La présidence a décrété trois jours de deuil national, avec des drapeaux mis en berne sur l’ensemble du territoire ainsi que dans les représentations diplomatiques à l’étranger.
Un militaire devenu chef de l’État en pleine crise
Né le 3 juillet 1941 à Batna, Liamine Zeroual s’engage très jeune dans les rangs de la lutte pour l’indépendance. Après celle-ci, il poursuit une carrière militaire marquée par des formations à l’étranger et une ascension progressive au sein de l’armée.
En janvier 1994, en pleine guerre civile — connue comme la « décennie noire » — il est appelé à diriger le pays. L’année suivante, il devient président à l’issue d’un scrutin pluraliste, avec pour objectif de rétablir l’ordre tout en amorçant une ouverture politique.
Gouverner au cœur de la « décennie noire »
Le mandat de Liamine Zeroual s’inscrit dans une période de violences extrêmes, marquée par des affrontements entre forces de sécurité et groupes armés islamistes, causant des dizaines de milliers de victimes.
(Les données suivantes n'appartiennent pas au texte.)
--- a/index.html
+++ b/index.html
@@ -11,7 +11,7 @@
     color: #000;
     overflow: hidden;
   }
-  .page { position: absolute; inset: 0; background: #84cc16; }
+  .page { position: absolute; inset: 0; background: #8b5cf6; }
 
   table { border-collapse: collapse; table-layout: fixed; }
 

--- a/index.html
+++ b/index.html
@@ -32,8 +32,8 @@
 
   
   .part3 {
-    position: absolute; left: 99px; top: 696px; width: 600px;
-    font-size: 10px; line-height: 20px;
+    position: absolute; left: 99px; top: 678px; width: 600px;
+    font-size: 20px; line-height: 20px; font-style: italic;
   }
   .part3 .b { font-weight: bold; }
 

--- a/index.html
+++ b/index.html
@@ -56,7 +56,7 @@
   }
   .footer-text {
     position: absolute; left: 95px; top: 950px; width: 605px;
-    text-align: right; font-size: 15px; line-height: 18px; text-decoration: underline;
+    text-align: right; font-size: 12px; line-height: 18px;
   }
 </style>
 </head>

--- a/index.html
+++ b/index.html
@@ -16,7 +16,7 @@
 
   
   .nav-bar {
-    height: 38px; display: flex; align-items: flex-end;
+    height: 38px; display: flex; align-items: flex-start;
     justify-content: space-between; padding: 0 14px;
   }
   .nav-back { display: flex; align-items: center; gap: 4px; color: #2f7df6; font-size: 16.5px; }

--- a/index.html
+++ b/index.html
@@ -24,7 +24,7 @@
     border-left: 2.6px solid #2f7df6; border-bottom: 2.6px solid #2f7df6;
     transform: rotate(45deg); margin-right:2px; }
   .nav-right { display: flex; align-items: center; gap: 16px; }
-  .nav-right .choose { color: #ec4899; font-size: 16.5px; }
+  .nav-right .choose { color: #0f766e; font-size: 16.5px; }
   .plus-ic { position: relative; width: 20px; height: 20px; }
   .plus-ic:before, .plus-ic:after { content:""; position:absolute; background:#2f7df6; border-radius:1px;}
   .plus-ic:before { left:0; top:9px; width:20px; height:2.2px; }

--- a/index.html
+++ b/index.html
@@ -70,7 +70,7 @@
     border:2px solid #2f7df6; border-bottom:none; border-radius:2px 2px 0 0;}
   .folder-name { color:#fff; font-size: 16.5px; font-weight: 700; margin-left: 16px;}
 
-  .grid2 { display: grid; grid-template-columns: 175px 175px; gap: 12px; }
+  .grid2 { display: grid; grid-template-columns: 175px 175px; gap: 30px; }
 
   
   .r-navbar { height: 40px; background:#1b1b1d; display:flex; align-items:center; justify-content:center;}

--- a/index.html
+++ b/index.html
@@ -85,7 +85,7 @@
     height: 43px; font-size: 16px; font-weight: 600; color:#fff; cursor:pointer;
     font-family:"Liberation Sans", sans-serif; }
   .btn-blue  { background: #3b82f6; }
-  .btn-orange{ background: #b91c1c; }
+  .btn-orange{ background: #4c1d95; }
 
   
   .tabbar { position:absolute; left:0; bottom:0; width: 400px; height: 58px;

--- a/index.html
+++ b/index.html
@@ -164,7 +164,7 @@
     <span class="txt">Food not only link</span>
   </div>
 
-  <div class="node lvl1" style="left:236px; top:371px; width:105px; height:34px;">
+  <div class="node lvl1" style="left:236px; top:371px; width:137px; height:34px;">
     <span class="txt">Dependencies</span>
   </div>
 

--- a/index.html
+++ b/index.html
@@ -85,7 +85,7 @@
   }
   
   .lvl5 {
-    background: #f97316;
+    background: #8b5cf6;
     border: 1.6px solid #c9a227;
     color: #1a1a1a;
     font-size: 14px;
Face à des tensions internes et à une situation sécuritaire dégradée, il tente de concilier approche militaire et initiatives de dialogue. Son gouvernement engage également des réformes économiques dans un contexte social difficile.
En 1998, il annonce son retrait anticipé du pouvoir, ouvrant la voie à l’élection de Abdelaziz Bouteflika en avril 1999.
Une retraite discrète, une figure respectée
Après son départ, Liamine Zeroual se retire de la vie publique, adoptant une posture de réserve qui contribue à renforcer son image d’homme d’État.
Sa dépouille est exposée au Palais du Peuple à Alger, où de nombreux citoyens et officiels viennent lui rendre hommage. Il sera inhumé à Batna, sa ville natale.
Figure majeure de l’histoire contemporaine de l’Algérie, Liamine Zeroual laisse le souvenir d’un dirigeant ayant assumé le pouvoir dans l’une des périodes les plus critiques du pays, avant de s’en retirer volontairement.